Madison was convinced by the vociferous debates in the states over ratifying the Constitution, which included denunciations of the lack of a bill of rights, and by arguments by Jefferson among others, to change his mind and propose a bill of rights himself. Even so, in Madison's speech introducing the Bill of Rights to Congress, on June 8, 1789, he discussed his own fears:

It has been objected also against a bill of rights, that, by enumerating particular exceptions to the grant of power, it would disparage those rights which were not placed in that enumeration; and it might follow, by implication, that those rights which were not singled out, were intended to be assigned into the hands of the General Government, and were consequently insecure. This is one of the most plausible arguments I have ever heard urged against the admission of a bill of rights into this system; but, I conceive, that it may be guarded against. I have attempted it, as gentlemen may see by turning to the last clause of the fourth resolution.

In a sadly futile attempt to prevent future Scalias (and Robertses, Alitos, and Thomases) from arguing that the rights as enumerated in 1789 were the be all and end all of liberty, Madison wrote the "last clause of the fourth resolution." That clause is now the (unjustly neglected) 9th Amendment to the US Constitution:

The enumeration in the Constitution of certain rights shall not be construed to deny or disparage others retained by the people.

Madison was most concerned about violations of the rights of the minority by the majority. In a 1788 letter to Jefferson discussing the idea of a bill of rights, Madison wrote:

In our Governments the real power lies in the majority of the Community, and the invasion of private rights is chiefly to be apprehended, not from acts of Government contrary to the sense of its constituents, but from acts in which the Government is the mere instrument of the major number of the Constituents.

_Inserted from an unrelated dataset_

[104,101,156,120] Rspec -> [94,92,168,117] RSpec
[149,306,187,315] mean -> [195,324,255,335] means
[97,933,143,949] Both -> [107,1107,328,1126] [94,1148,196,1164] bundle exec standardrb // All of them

Scalia ignores, or has so far refused to understand, that just because the rights of same sex couples have been violated by the majority for hundreds of years (including in 1868), that this is not a valid argument for continuing to violate these rights. The repudiation of the idea that a tradition of violating rights is a legitimate constitutional justification for continuing to violate rights has been a central argument of Kennedy's string of sexual orientation cases since Lawrence and Garner v. Texas. Scalia and the three other dissenters in Obergefell haven't seemed to get this yet. Ending the violations of a minority's (same sex couples') rights by a homophobic (mostly straight) majority are exactly the kinds of violations that Madison told Jefferson he hoped a bill of rights, at its best, would eventually help end.

According to Michiko Kakutani's NYT review of historian Joseph Ellis's new book, The Quartet: Orchestrating the Second American Revolution, 1783-1789, Ellis ends the book with a telling quotation from Jefferson that directly warns against freezing the interpretation of the Constitution into Original Intent oblivion:

Some men look at constitutions with sanctimonious reverence, and deem them like the ark of the covenant, too sacred to be touched. They ascribe to the preceding age a wisdom more than human, and suppose what they did to be beyond amendment. I know that age well; I belonged to it and labored with it. It deserved well of its country.... But I know also, that laws and institutions must go hand in hand with the progress of the human mind.

Roberts echoed Scalia's supposed "original intent" doctrine when he claimed in his Obergefell dissent (which was joined by the other three dissenters) that the majority opinion "had nothing to do with" the Constitution. Apparently, Roberts is ignorant of, or chose to ignore, Madison and Jefferson's views as enumerated above, but also of the 9th and 14th Amendments to the Constitution.

The dissenters refuse to follow Madison and Jefferson's original intent and apply the "progress of the human mind" to interpreting the meaning of the US Constitution. In this refusal, their "original intent" doctrine fails to apply the principles of equal protection and liberty to our own time. Even worse, at least at the level of logic, their decisions fail even their own putative original intent test.